Problem requirements: The lines to extract run from the first line of the material below to the line containing "- Create a Map", both included; leave the pictures behind.

::: Data to process

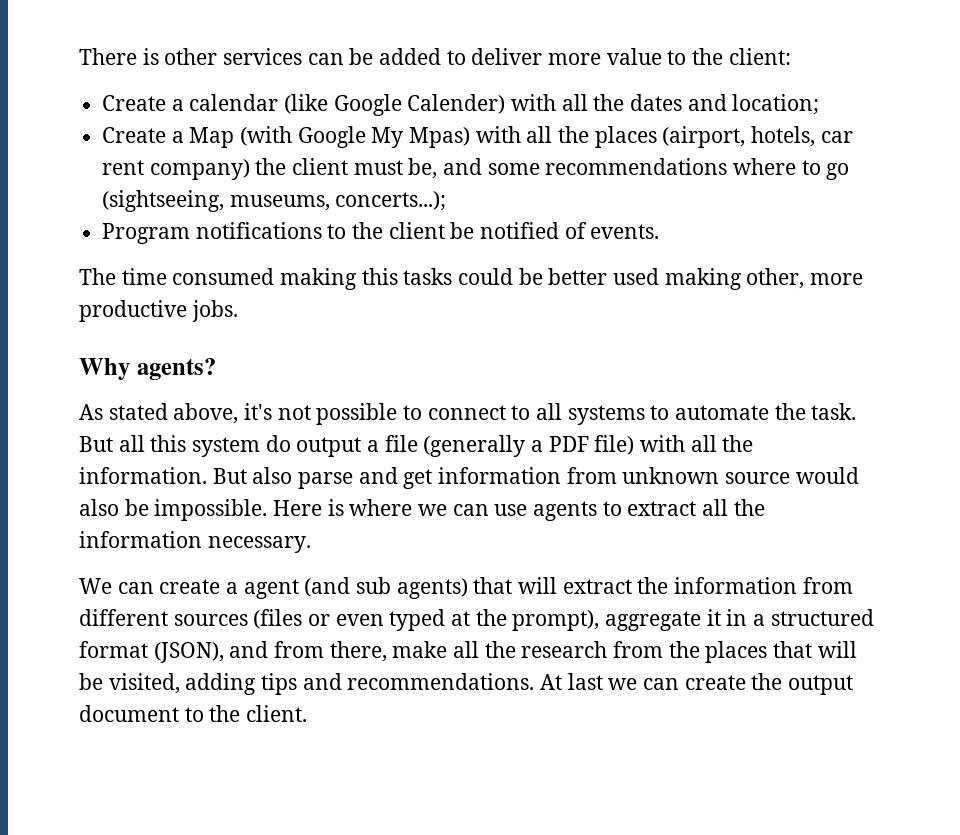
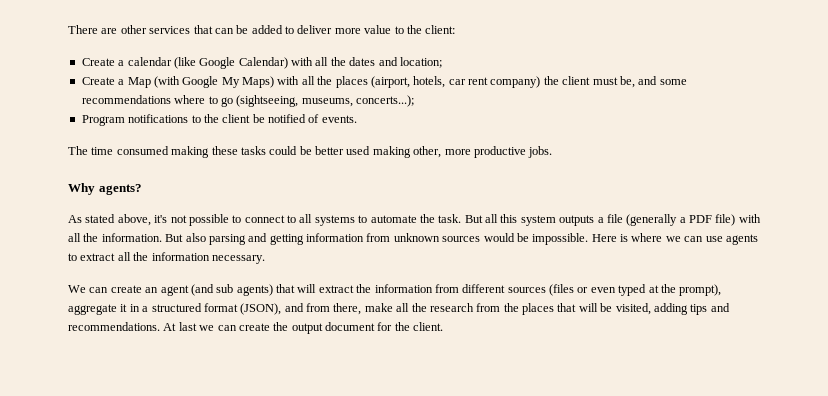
- There is other services can be added to deliver more value to the client:
+ There are other services that can be added to deliver more value to the client:
- Create a calendar (like Google Calender) with all the dates and location;
+ Create a calendar (like Google Calendar) with all the dates and location;
- Create a Map (with Google My Mpas) with all the places (airport, hotels, car rent company) the client must be, and some recommendations where to go (sightseeing, museums, concerts...);
+ Create a Map (with Google My Maps) with all the places (airport, hotels, car rent company) the client must be, and some recommendations where to go (sightseeing, museums, concerts...);
- The time consumed making this tasks could be better used making other, more productive jobs.
+ The time consumed making these tasks could be better used making other, more productive jobs.
- But all this system do output a file (generally a PDF file) with all the information.
+ But all this system outputs a file (generally a PDF file) with all the information.
- But also parse and get information from unknown source would also be impossible.
+ But also parsing and getting information from unknown sources would be impossible.
- We can create a agent (and sub agents) that will extract the information from different sources (files or even typed at the prompt), aggregate it in a structured format (JSON), and from there, make all the research from the places that will be visited, adding tips and recommendations.
+ We can create an agent (and sub agents) that will extract the information from different sources (files or even typed at the prompt), aggregate it in a structured format (JSON), and from there, make all the research from the places that will be visited, adding tips and recommendations.
- At last we can create the output document to the client.
+ At last we can create the output document for the client.

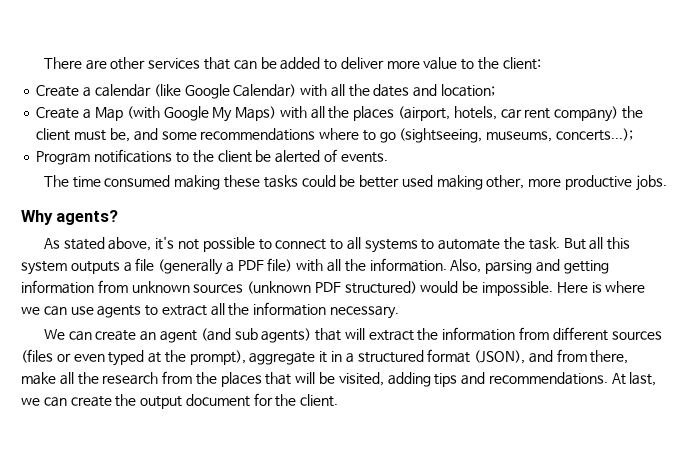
- Program notifications to the client be notified of events.
+ Program notifications to the client be alerted of events.
- But also parsing and getting information from unknown sources would be impossible.
+ Also, parsing and getting information from unknown sources (unknown PDF structured) would be impossible.
- At last we can create the output document for the client.
+ At last, we can create the output document for the client.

::::::

Written solution:
- There is other services can be added to deliver more value to the client:
+ There are other services that can be added to deliver more value to the client:
- Create a calendar (like Google Calender) with all the dates and location;
+ Create a calendar (like Google Calendar) with all the dates and location;
- Create a Map (with Google My Mpas) with all the places (airport, hotels, car rent company) the client must be, and some recommendations where to go (sightseeing, museums, concerts...);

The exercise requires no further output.